By CHRISTOPHER SARACHILLI ’14 and JASMINE L. HENDERSON ’15
It may run counter to common sense to think that many residents of one of the most obese cities in America would suffer from hunger. With 25 percent of its population living below the poverty line, though, Philadelphia is not only one of the obese cities it is also one of the poorest large cities in America, a trend common to several formerly industrial cities in the North.
Phil Forsyth, executive director of the Philadelphia Orchard Project, provided a desolate, complex view of city of both poverty and obesity during his presentation at TEDxArcadiaUniversity on March 30. (Watch videos of all the presentations.) The organization plants orchards throughout the city in an effort to create green space out of the 40,000 vacant lots that litter Philadelphia, providing locally grown fruit and educating the city about planting, tending, composting, and food processing.
Sponsored in part by Arcadia University, Whole Foods, Trader Joe’s, ShopRite, and the Glenside Rotary Club, TEDxArcadiaUniversity is an event aimed at replicating TED’s mission of “ideas worth spreading.” TED (Technology, Entertainment, Design) is a nonprofit dedicated to sharing ideas through short, pointed talks at larger TED conferences, online TED talks, and the type of smaller, independent TEDx events held at Arcadia and in other communities. In spite of hard rain and flooding, Arcadia’s conference brought students, faculty, and community members to the Commons Great Room for the day’s three sessions: 50 people in the morning, 75 people in the early afternoon, and 93 people in the late afternoon.
This year’s event, themed “Feeding America,” was the second organized by adjunct professor of theater arts Celeste Walker with the help of Honors students Samantha Baggott ’15, Rachel DeLasmo ’14, Anna Dienstman ’14, Emily Eliasen ’16, Alexa Gonzalez ’15, Amber McDaniel ’16, Sammy Nickalls ’14, Ruth Stetler ’15, and Gabrielle Thomas ’14 and offered 12 presentations that addressed not only hunger of the body but also of the soul and mind.
Nancy Dennehy ’16 was one of many who responded to the conference’s widespread approach to hunger and felt that including more abstract forms of hunger made the presentations more interesting and relatable. Similarly, as Ashley Walter ’16 discussed her favorite presentations, she flipped through a notebook filled with pages of ideas, quotes, and inspirations she had written during the presentations.
“[The Philadelphia Orchard Project] really resonated with me,” said Walter, who is considering trying to work with the organization in the future.
Others, like Brianna Kiesel ’16, were especially impressed by Dr. Patricia Robertson’s talk, “Food for Thought,” a presentation about the sudden moments that define, redirect, or completely upend our lives and the ways in which we move forward from those events.
“She brought the different moments that change our lives to the table,” said Kiesel. “I loved the experiences she shared with us, and they made me think about what has happened in my own life to get me where I am right now.”
The personal anecdotes that all of the speakers revealed helped connect with the audience in moving ways. Community member Abel Rodriguez connected with blogger Zenique Gardner’s presentation on “Why We Should Be the Soul Food Generation.” Gardner told the audience about her family working through their differences and worries around a table with macaroni and cheese, candied yams, collard greens and fried chicken that only her grandmother could burn the right way.

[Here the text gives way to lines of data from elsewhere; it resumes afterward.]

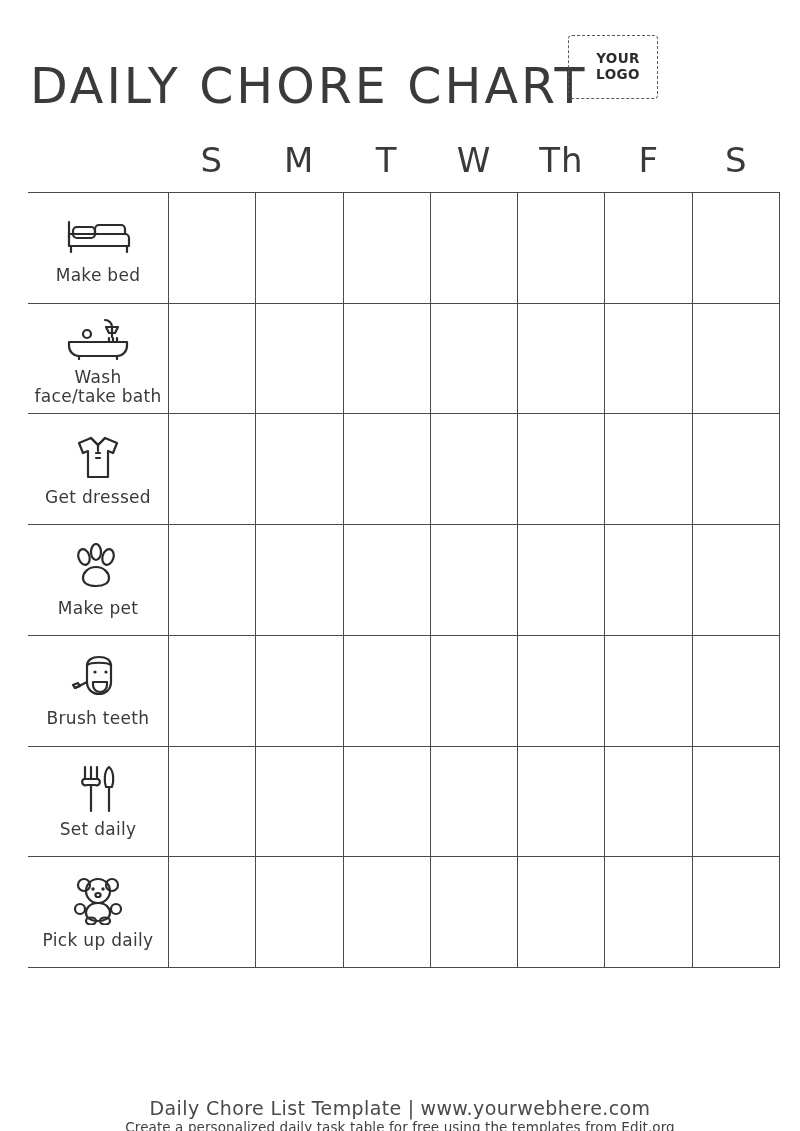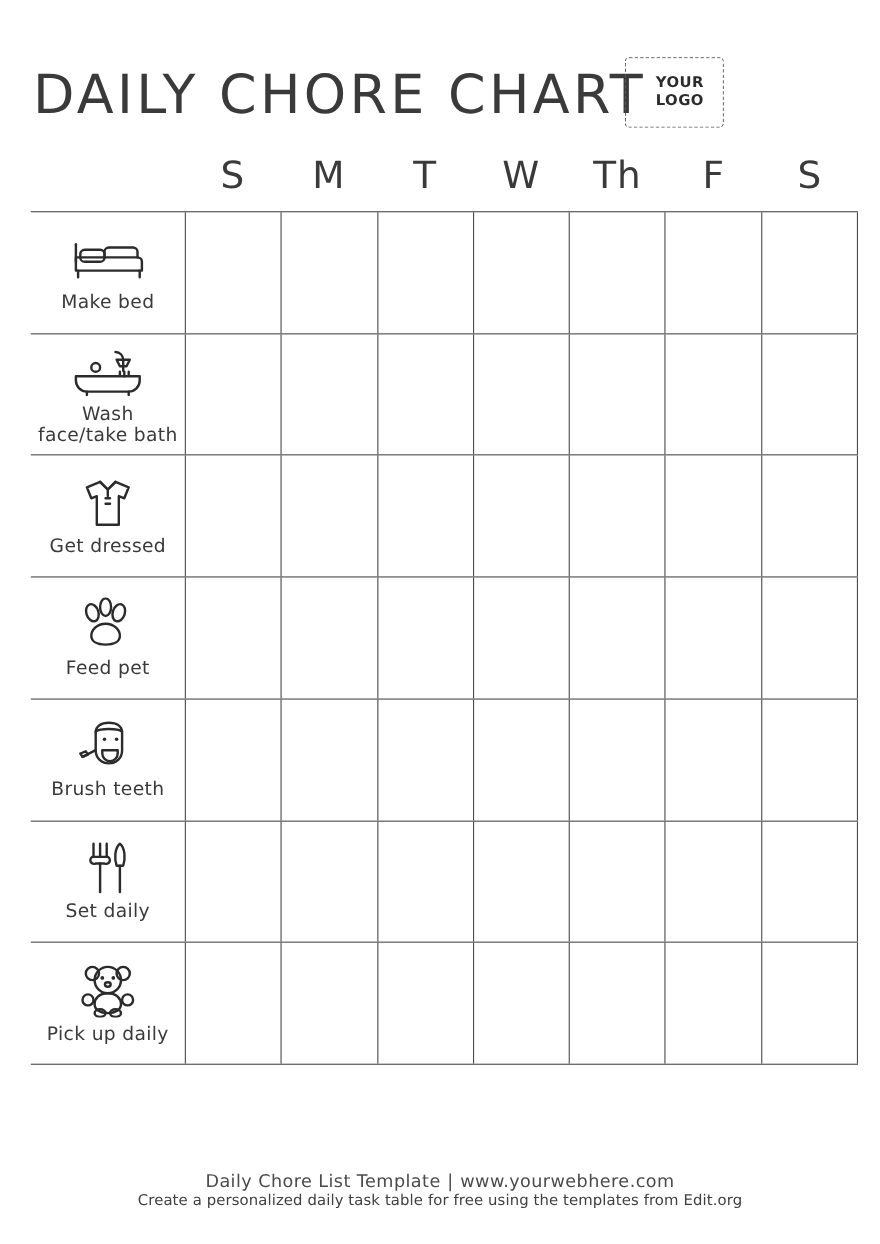--- a/index.html
+++ b/index.html
@@ -38,21 +38,21 @@
     font-family: "DejaVu Sans", sans-serif;
     font-size: 49px;
     letter-spacing: 3px;
     color: #3a3a3a;
     font-weight: 400;
     white-space: nowrap;
   }
   .logo-box {
     position: absolute;
     right: 46px;
-    top: 24px;
+    top: 7px;
     width: 78px;
     height: 62px;
     border: 1.5px dashed #5a5a5a;
     border-radius: 4px;
     display: flex;
     flex-direction: column;
     align-items: center;
     justify-content: center;
     line-height: 1.15;
     padding-left: 10px;
@@ -142,23 +142,24 @@
 
   
   .footer {
     position: absolute;
     left: 0;
     top: 1064px;
     width: 800px;
     text-align: center;
   }
   .footer-main {
-    font-size: 16px;
+    font-size: 19px;
     color: #4a4a4a;
     letter-spacing: 0.4px;
+    margin-top: 33px;
   }
   .footer-sep {
     margin: 0 6px;
     color: #4a4a4a;
   }
   .footer-sub {
     margin-top: 0;
     font-size: 13.5px;
     color: #3f3f3f;
     letter-spacing: 0.1px;
@@ -264,21 +265,21 @@
     <div class="row">
       <div class="chore-cell">
         <div class="chore-icon">
           <svg width="52" height="50" viewBox="0 0 52 50" fill="none" stroke="#2b2b2b" stroke-width="2.2" stroke-linecap="round" stroke-linejoin="round">
             <ellipse cx="12" cy="14" rx="5.5" ry="8" transform="rotate(-18 12 14)"></ellipse>
             <ellipse cx="24" cy="9" rx="5" ry="8"></ellipse>
             <ellipse cx="36" cy="14" rx="5.5" ry="8" transform="rotate(18 36 14)"></ellipse>
             <path d="M24 24 c-8 0 -13 6 -13 11 c0 5 5 8 13 8 c8 0 13 -3 13 -8 c0 -5 -5 -11 -13 -11 z"></path>
           </svg>
         </div>
-        <div class="chore-label">Feed pet</div>
+        <div class="chore-label">Make pet</div>
       </div>
       <div class="checks">
         <div class="check"></div>
         <div class="check"></div>
         <div class="check"></div>
         <div class="check"></div>
         <div class="check"></div>
         <div class="check"></div>
         <div class="check"></div>
       </div>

Listening to how Gardner’s family culture impacted the way she approaches her relationships with others “inspired us to go deeper with the people in our lives,” said Rodriguez, who loves the creative solutions that TEDx conferences bring.
“This isn’t the stuff you hear about on a daily basis,” said Rodriguez. “You come to one of these talks and you get a concentrated dose of inspirational, interesting work.”